= Beginning of Section =
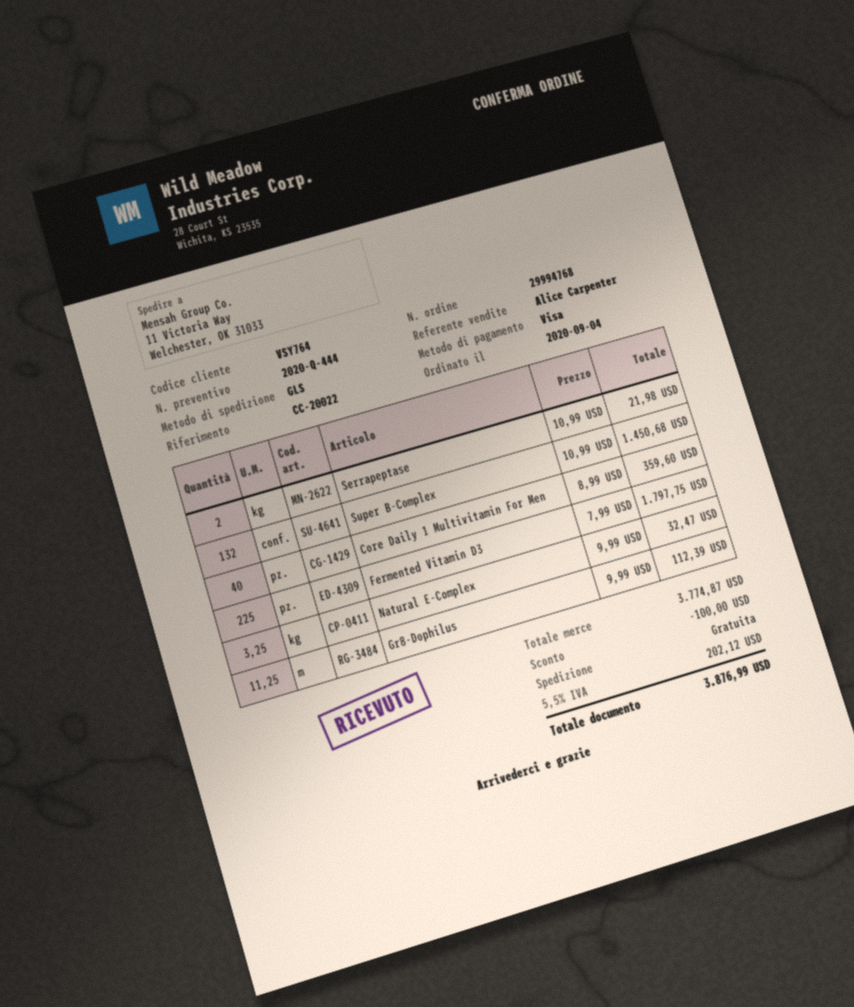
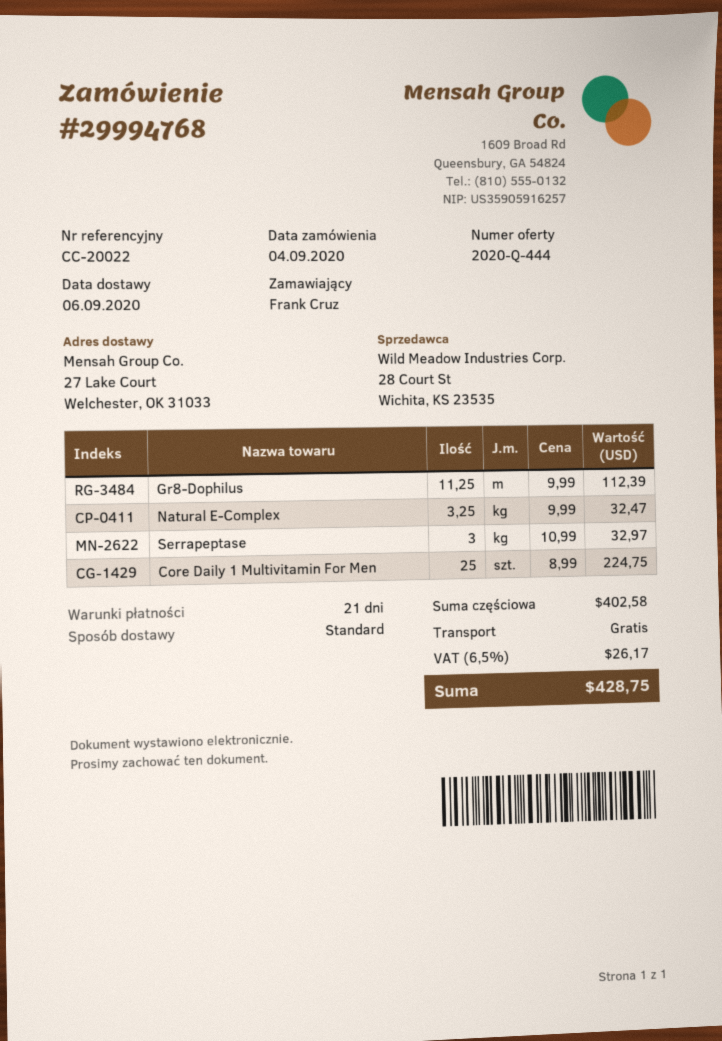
shipping method: GLS -> standard
ship to: 11 Victoria Way, Welchester, OK 31033 -> 27 Lake Court, Welchester, OK 31033
Serrapeptase: 2 x 10.99 = 21.98 -> 3 x 10.99 = 32.97
Super B-Complex: 132 x 10.99 = 1450.68 -> none
Core Daily 1 Multivitamin For Men: 40 x 8.99 = 359.60 -> 25 x 8.99 = 224.75
Fermented Vitamin D3: 225 x 7.99 = 1797.75 -> none
subtotal: 3774.87 -> 402.58
discount: 100.00 -> none
tax: 5.5% = 202.12 -> 6.5% = 26.17
total: 3876.99 -> 428.75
= End of Section =
■ **Your objective**
Only output the lines from the one with "discount: 100.00 -> none" through the end of the entries above, exactly as they are.

■ **Answer section**
discount: 100.00 -> none
tax: 5.5% = 202.12 -> 6.5% = 26.17
total: 3876.99 -> 428.75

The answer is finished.